# Part III. Extracting Data from HTML with BeautifulSoup

## The Task
In Part III, we will create a reusable function to extract information below from the HTML strings of a single quote on [Quotes to Scrape](http://quotes.toscrape.com/).

| **Variable Name** | **Description**                                        |
| :---------------- | :----------------------------------------------------- |
| quote_text        | Text of the quote                                      |
| author            | Name of the author                                     |
| author_url        | URL of the author page, e.g. '/author/Albert-Einstein' |
| tags              | Tags that assigned to the quote                        |


## Main Steps

- Import BeautifulSoup Library
- Make the soup
- Locate target elements from the soup
- Extract information from the retrieved elements
- Tidy up the retrieved outputs
- Store the results
- Create a reusable function

## The Sample Quote
We will start by extracting the four target elements from a sample quote defined as `quote` below.

In [None]:
quote = '''
<div class="quote" itemscope="" itemtype="http://schema.org/CreativeWork">
  <span class="text">“The world as we have created it is a process of our thinking.
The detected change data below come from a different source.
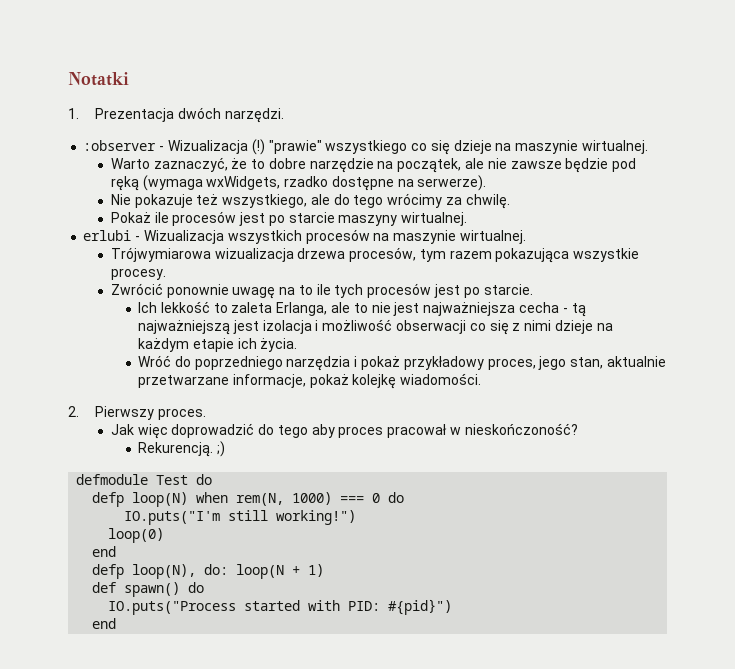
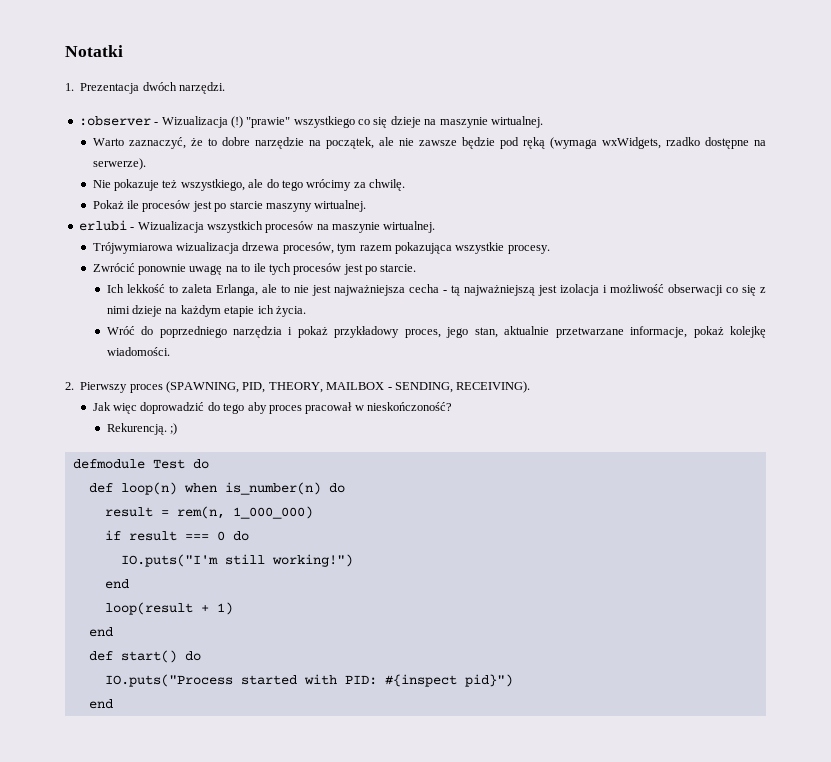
- 2. Pierwszy proces.
+ 2. Pierwszy proces (SPAWNING, PID, THEORY, MAILBOX - SENDING, RECEIVING).
- defp loop(N) when rem(N, 1000) === 0 do
+ def loop(n) when is_number(n) do
+ result = rem(n, 1_000_000)
+ if result === 0 do
  IO.puts("I'm still working!")
- loop(0)
  end
- defp loop(N), do: loop(N + 1)
- def spawn() do
+ loop(result + 1)
+ end
+ def start() do
- IO.puts("Process started with PID: #{pid}")
+ IO.puts("Process started with PID: #{inspect pid}")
It cannot be changed without changing our thinking.”</span>
  <span>by <small class="author">Albert Einstein</small>
    <a href="/author/Albert-Einstein">(about)</a>
  </span>
  <div class="tags">Tags:
    <a class="tag" href="/tag/change/page/1/">change</a>
    <a class="tag" href="/tag/deep-thoughts/page/1/">deep-thoughts</a>
    <a class="tag" href="/tag/thinking/page/1/">thinking</a>
    <a class="tag" href="/tag/world/page/1/">world</a>
  </div>
</div>
'''

## Step 1. Import BeautifulSoup library

In [None]:
from bs4 import BeautifulSoup

## Step 2.  Make the soup

In [None]:
soup = BeautifulSoup(quote)

## Step 3. Locate target elements from soup
### Locate elements by tag names

| &nbsp;&nbsp;&nbsp;&nbsp;&nbsp;&nbsp;&nbsp;&nbsp;&nbsp;&nbsp; &nbsp;&nbsp;&nbsp;&nbsp;&nbsp;&nbsp;&nbsp;&nbsp; &nbsp;&nbsp;&nbsp;&nbsp;&nbsp; | Finding item(s) by <br>Tag Name, e.g., span | Output<br>Type| Remarks                                                    |
| :-------------- | :-------------------------------------- | :---------- | :--------------------------------------------------------- |
| soup.find()     | soup.find('span')                       | Item        | Recommended when you are looking for a single item.          |
| soup.find_all() | soup.find_all('span')                   | List of items        | Recommended when you are looking for a set of items.         |
| soup.select()   | soup.select('span')                     | List of items        | Recommended when you are looking for items by CSS selectors. |

In [None]:
quote_text = soup.find('span')
author = soup.find('small')
author_url = soup.find('a')
tags = soup.find_all('a')

### Locate elements by tag names and attributues

| &nbsp;&nbsp;&nbsp;&nbsp;&nbsp;&nbsp;&nbsp;&nbsp;&nbsp;&nbsp; &nbsp;&nbsp;&nbsp;&nbsp;&nbsp;&nbsp;&nbsp;&nbsp; &nbsp;&nbsp;&nbsp;&nbsp;&nbsp; | Finding item(s) by <br>Tag Name, e.g., span &nbsp;&nbsp;&nbsp;&nbsp;&nbsp;| Finding item(s) by attributes, <br>e.g., class="author" &nbsp;&nbsp;&nbsp;&nbsp;&nbsp;|
| :-------------- | :-------------------------------------- | :-------------------------------------------------- |
| soup.find()     | soup.find('span')                       | soup.find('span', {'class': 'author'})              |
| soup.find_all() | soup.find_all('span')                   | soup.find_all('span', {'class': 'author'})          |
| soup.select()   | soup.select('span')                     | soup.select ('span .author')                             |

In [None]:
tags = soup.find_all('a', {'class': 'tag'})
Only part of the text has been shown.